Winckley Square and Albert Einstein

A strange juxtaposition, you might think,  if you are familiar with the centre of Preston (and perhaps a meaningless one if you are not).


But perhaps not; after all Preston has played host to a very wide range of well known historical figures.  Benjamin Franklin stayed here briefly in 1775 whist visiting some relations.It was the birthplace of the Temperance movement under Joseph Livesey in 1832 and Charles Edward Stuart (“The Young Pretender”) caused a bit of a rumpus here when he passed through in winter 1745 during the second Jacobite Rebellion.  Less favourably it was also the ‘inspiration’ for Charles Dickens bleak portrayal of Victorian life in his novel Hard Times (Preston is widely considered to be the basis for the fictional Coketown of the story).


Yesterday (30 November) Winckley Square, a hitherto somewhat tired and neglected Victorian town square,  officially re-opened after its recent £1.2 million revamp.  And very impressive it looks too.  In my opinion it feels like money well spent.


But has it improved people’s utility?  Was it an economically rational use of Heritage Lottery fund money?  Those are different questions.

Current mainstream economic theory rests, as we know, upon several fundamental assumptions –  arguably the least realistic of them is the assumption that we are all of us some kind of hyper rational economic automatons, unswayed by irrational thoughts, desires and emotions and capable of instant cost-benefit judgements when faced with the myriad range of goods and services which we are implored to acquire.  I exaggerate –  but not materially so as an auditor might say.

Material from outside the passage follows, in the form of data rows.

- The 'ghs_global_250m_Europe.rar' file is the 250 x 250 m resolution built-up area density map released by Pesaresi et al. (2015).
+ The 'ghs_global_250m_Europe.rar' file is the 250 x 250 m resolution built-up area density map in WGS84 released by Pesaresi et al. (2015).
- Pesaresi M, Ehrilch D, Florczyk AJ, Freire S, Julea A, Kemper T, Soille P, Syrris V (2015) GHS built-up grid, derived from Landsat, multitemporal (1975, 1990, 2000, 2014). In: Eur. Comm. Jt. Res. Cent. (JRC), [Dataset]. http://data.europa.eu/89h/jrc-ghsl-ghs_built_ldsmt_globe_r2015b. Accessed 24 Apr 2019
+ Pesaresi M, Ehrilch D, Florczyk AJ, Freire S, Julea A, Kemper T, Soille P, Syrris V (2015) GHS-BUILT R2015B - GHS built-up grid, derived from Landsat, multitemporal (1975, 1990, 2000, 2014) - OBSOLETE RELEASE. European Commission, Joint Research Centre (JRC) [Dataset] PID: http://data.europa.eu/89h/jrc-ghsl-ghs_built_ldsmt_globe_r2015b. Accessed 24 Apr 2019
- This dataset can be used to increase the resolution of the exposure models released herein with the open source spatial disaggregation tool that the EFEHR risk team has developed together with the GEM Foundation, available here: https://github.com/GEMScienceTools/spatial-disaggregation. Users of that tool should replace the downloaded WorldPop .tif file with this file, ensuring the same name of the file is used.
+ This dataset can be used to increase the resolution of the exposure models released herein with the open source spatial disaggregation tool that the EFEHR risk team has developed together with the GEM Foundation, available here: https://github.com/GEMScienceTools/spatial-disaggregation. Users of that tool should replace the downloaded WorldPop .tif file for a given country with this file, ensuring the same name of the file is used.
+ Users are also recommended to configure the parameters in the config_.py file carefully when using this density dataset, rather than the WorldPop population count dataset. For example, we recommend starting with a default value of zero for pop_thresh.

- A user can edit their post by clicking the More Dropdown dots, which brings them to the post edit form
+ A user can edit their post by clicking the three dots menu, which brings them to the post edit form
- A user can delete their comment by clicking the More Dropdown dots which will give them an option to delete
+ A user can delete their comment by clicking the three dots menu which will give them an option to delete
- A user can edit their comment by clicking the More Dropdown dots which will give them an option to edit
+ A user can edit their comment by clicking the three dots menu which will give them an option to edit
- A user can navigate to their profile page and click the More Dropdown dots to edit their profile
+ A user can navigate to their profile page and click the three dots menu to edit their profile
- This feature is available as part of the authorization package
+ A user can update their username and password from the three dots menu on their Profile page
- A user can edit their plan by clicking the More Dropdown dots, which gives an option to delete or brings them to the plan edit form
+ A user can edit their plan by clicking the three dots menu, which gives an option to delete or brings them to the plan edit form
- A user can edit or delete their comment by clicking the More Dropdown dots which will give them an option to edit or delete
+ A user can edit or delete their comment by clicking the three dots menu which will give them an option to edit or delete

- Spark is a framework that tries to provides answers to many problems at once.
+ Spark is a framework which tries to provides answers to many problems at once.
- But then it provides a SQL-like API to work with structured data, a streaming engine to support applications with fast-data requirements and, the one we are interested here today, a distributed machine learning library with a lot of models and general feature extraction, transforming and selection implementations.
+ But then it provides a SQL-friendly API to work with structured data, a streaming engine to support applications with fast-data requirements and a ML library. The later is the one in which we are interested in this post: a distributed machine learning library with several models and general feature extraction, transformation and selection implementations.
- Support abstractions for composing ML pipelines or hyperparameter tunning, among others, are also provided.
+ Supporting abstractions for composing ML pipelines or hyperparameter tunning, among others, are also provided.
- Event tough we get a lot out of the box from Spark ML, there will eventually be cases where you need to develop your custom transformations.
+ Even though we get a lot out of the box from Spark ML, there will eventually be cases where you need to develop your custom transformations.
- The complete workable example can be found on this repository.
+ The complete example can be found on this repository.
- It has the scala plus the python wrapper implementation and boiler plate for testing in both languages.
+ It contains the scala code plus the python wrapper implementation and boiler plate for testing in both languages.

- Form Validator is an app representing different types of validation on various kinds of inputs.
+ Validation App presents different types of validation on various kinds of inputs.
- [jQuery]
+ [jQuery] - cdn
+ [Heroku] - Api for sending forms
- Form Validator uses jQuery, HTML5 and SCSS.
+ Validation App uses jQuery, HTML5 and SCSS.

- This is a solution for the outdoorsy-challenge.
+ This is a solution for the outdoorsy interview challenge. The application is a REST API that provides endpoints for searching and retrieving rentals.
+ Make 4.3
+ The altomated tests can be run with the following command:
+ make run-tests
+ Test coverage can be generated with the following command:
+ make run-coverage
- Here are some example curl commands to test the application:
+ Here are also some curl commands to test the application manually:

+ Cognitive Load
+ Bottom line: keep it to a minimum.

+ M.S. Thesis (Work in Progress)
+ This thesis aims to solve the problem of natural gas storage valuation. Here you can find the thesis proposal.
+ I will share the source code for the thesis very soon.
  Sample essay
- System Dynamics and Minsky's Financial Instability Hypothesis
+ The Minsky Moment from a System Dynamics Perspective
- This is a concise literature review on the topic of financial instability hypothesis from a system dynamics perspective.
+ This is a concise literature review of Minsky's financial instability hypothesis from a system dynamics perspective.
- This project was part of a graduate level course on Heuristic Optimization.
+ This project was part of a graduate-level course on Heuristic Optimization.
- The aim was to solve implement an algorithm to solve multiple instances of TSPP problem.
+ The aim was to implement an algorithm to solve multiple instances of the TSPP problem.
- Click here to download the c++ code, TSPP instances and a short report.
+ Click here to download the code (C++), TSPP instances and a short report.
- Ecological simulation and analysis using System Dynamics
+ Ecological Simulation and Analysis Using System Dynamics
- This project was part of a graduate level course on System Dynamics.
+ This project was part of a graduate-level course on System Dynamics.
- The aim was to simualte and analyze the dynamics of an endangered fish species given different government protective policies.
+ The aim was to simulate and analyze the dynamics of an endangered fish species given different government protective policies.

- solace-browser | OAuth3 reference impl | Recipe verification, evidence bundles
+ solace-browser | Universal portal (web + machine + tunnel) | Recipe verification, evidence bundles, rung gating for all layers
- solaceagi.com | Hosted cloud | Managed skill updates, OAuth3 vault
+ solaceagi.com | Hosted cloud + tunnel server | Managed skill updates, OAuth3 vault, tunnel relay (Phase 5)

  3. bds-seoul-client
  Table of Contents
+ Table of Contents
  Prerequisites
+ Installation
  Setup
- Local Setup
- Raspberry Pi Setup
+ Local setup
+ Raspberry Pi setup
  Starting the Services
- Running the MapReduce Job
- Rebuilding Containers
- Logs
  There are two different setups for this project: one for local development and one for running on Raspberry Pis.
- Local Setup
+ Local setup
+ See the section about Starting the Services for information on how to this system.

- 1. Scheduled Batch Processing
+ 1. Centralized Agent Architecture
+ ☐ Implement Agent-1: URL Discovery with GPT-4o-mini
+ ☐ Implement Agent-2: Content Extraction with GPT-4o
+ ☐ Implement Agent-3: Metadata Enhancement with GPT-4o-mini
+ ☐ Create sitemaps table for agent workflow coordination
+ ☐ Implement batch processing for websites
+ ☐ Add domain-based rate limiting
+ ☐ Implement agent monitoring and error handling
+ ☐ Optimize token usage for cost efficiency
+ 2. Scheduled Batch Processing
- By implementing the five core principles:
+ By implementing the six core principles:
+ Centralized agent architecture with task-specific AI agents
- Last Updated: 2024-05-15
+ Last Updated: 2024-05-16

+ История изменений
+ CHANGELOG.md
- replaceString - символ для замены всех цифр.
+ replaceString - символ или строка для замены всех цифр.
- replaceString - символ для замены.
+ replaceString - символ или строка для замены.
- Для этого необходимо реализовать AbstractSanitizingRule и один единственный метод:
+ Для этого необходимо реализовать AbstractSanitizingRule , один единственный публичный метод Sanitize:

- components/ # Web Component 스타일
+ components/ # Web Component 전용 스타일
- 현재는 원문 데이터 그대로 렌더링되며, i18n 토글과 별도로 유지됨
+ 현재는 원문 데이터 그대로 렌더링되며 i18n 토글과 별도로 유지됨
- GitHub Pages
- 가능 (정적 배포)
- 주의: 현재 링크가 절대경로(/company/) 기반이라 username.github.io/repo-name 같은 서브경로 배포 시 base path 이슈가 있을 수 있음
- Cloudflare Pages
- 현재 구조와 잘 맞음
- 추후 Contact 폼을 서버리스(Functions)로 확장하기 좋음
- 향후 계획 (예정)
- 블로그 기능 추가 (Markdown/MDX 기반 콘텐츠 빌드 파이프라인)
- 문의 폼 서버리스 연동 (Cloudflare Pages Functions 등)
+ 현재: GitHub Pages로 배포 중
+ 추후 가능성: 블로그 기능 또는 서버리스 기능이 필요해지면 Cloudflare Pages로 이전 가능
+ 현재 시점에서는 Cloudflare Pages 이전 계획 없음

Rational economic man (and woman) is the shorthand term for these ‘economic actors’ ie you and me.  And we are all driven to maximise our ‘utility’ in life.


How exactly do we measure ‘utility maximisation’ when it comes to the flattering renovation of a Victorian town square?  Or are we asking the wrong question?


An argument could be advanced that the wellbeing of people who live, work and visit Preston is improved by virtue of the square’s revamp (by the way it is much more than a cosmetic facelift; quite extensive surgery has occurred to rectify quite severe drainage problems).  A common good has been, if not created, then enhanced as a result of the work.  But how do we measure this?  In particular how do we measure it in monetary terms?  The return on the ‘investment’ in the square might never manifest itself as a direct monetary consequence – a charge sometimes, unfairly perhaps, also levelled at expenditure on marketing by a business.

Perhaps we shouldn’t even seek to do so.  Perhaps we should recognise that there are some things in life which cannot easily be financially quantified. We may even recall US senator Bobby Kennedy’s speech in the 1960s  which highlighted the limits of using GDP (he referred to Gross National Product – you say tomato I say tomato?) as a measure of societal flourishing and wellbeing.  He said that GNP was perfect for measuring everything except that which makes life worth living.  The recent Sir Charles Bean review into the use and reporting of GDP and similar economic statistics in the UK has picked up and developed this theme further.  Questioning the supremacy of GDP is no longer the preserve of the oddballs and cranks.

And, at this time of year above all, when we are encouraged to partake in a frenzy of material consumption, it is worth reflecting upon these ideas and, as Albert Einstein so succinctly put it, not everything which can be measured matters and not everything which matters can be measured.